Prompt:
Please copy exactly the lines from the one containing "[75,335,137,354] Explore ->" to the end of the entries, both included, and nothing else. Omit every picture.

[Change listing data]

• • • •

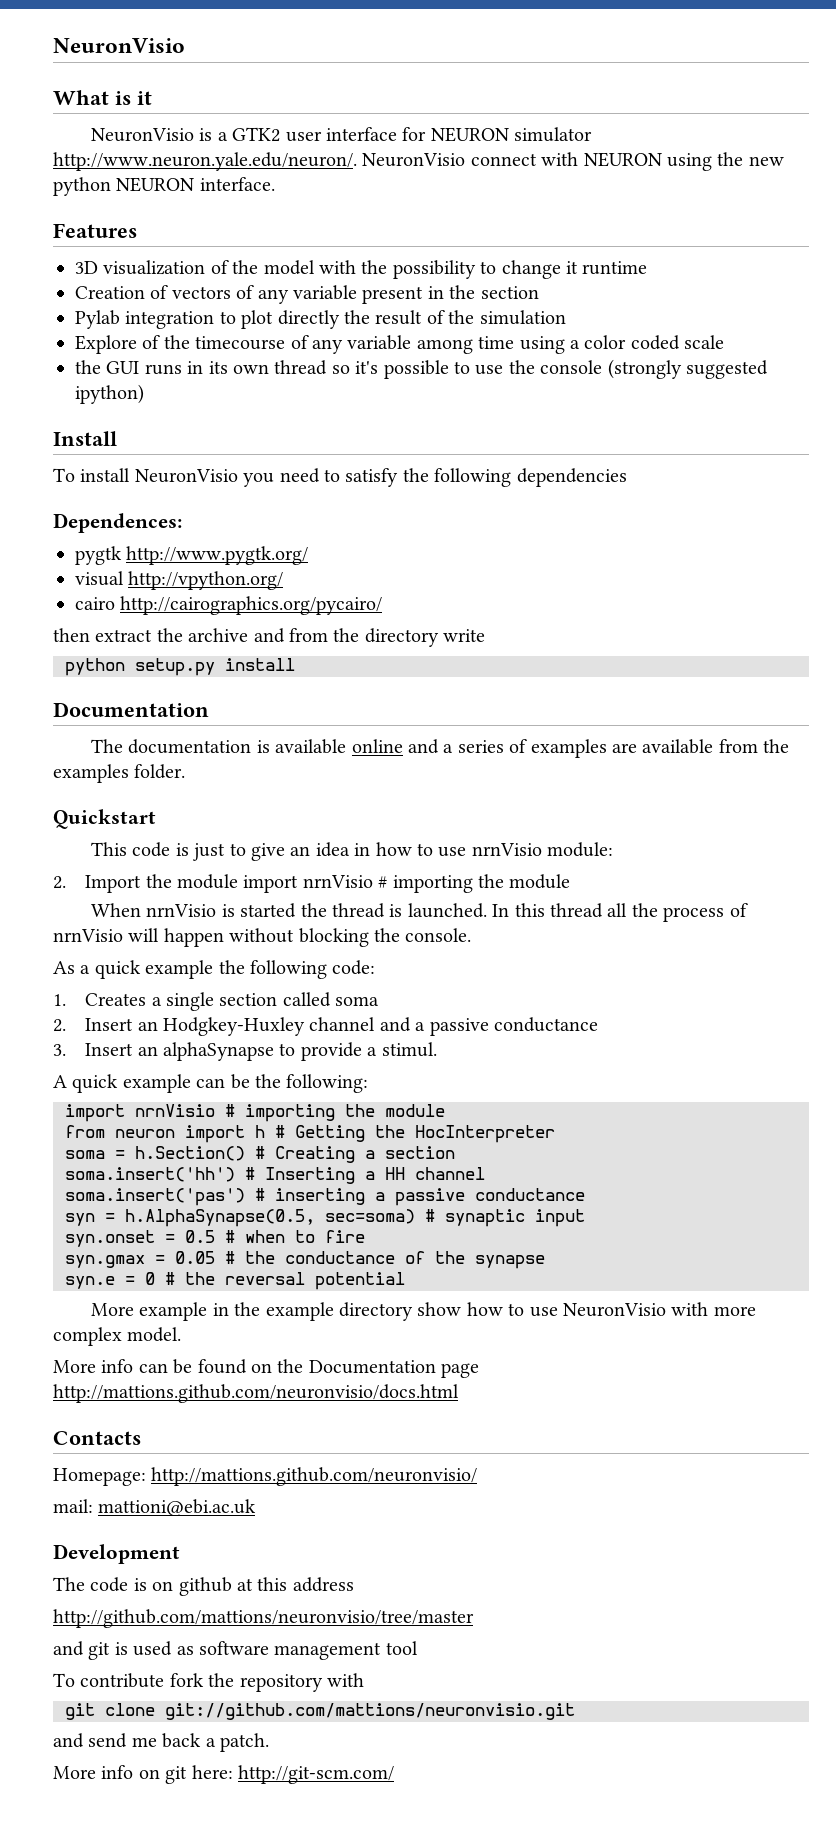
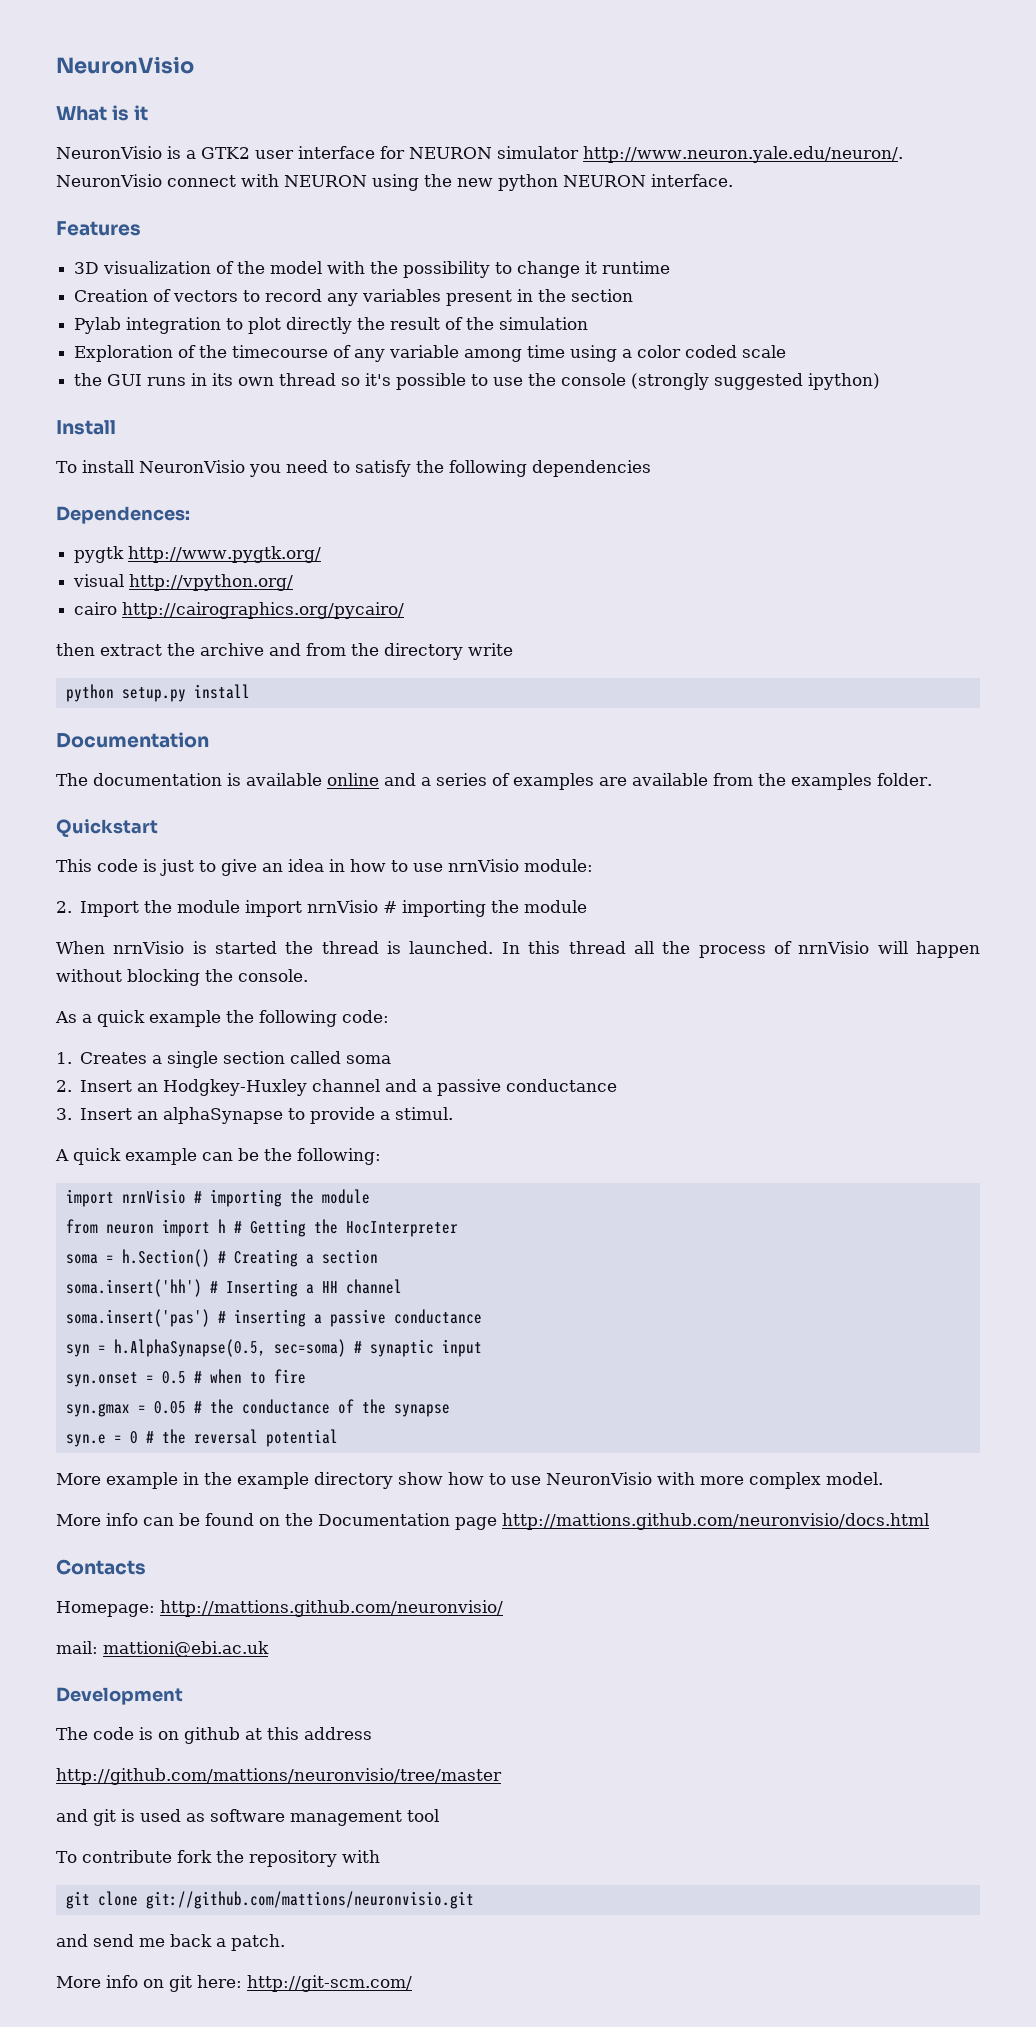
[236,285,357,304] of any variable -> [243,289,442,306] to record any variables
[75,335,137,354] Explore -> [74,345,174,362] Exploration

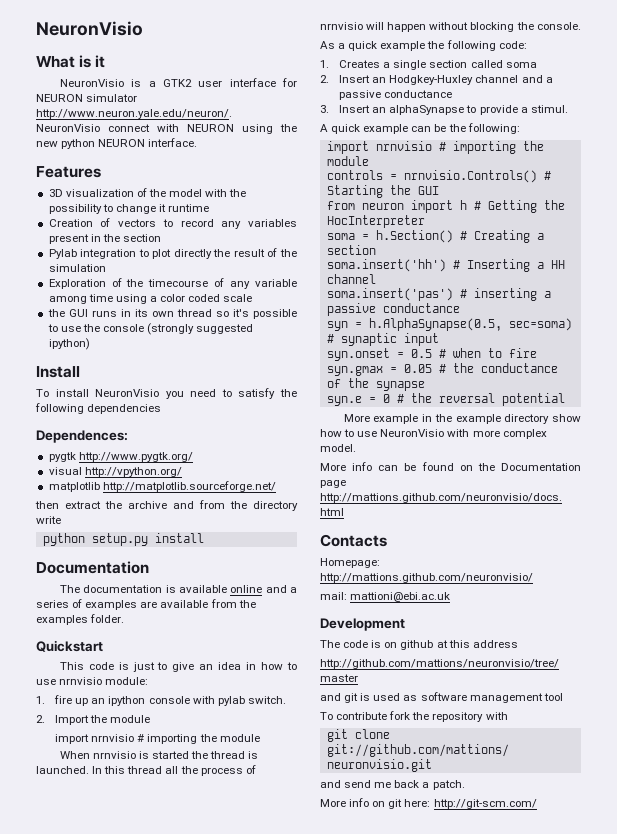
[74,602,405,619] cairo http://cairographics.org/pycairo/ -> [48,481,276,492] matplotlib http://matplotlib.sourceforge.net/
[448,859,519,872] nrnVisio -> [59,677,103,685] nrnvisio
(593, 865) none -> [36,695,286,706] // 1. fire up an ipython console with pylab switch.
[245,900,379,917] import nrnVisio -> [55,734,135,744] // import nrnvisio
[113,941,185,954] nrnVisio -> [92,751,136,759] nrnvisio
[798,941,870,954] nrnVisio -> [320,22,363,30] nrnvisio
[121,1189,370,1207] nrnVisio # importing the module -> [375,141,544,154] [326,156,369,166] [326,170,551,183] [326,185,439,198] nrnvisio # importing the module // controls = nrnvisio.Controls() # Starting the GUI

• • • •

Solved problem:
[75,335,137,354] Explore -> [74,345,174,362] Exploration

[74,602,405,619] cairo http://cairographics.org/pycairo/ -> [48,481,276,492] matplotlib http://matplotlib.sourceforge.net/
[448,859,519,872] nrnVisio -> [59,677,103,685] nrnvisio
(593, 865) none -> [36,695,286,706] // 1. fire up an ipython console with pylab switch.
[245,900,379,917] import nrnVisio -> [55,734,135,744] // import nrnvisio
[113,941,185,954] nrnVisio -> [92,751,136,759] nrnvisio
[798,941,870,954] nrnVisio -> [320,22,363,30] nrnvisio
[121,1189,370,1207] nrnVisio # importing the module -> [375,141,544,154] [326,156,369,166] [326,170,551,183] [326,185,439,198] nrnvisio # importing the module // controls = nrnvisio.Controls() # Starting the GUI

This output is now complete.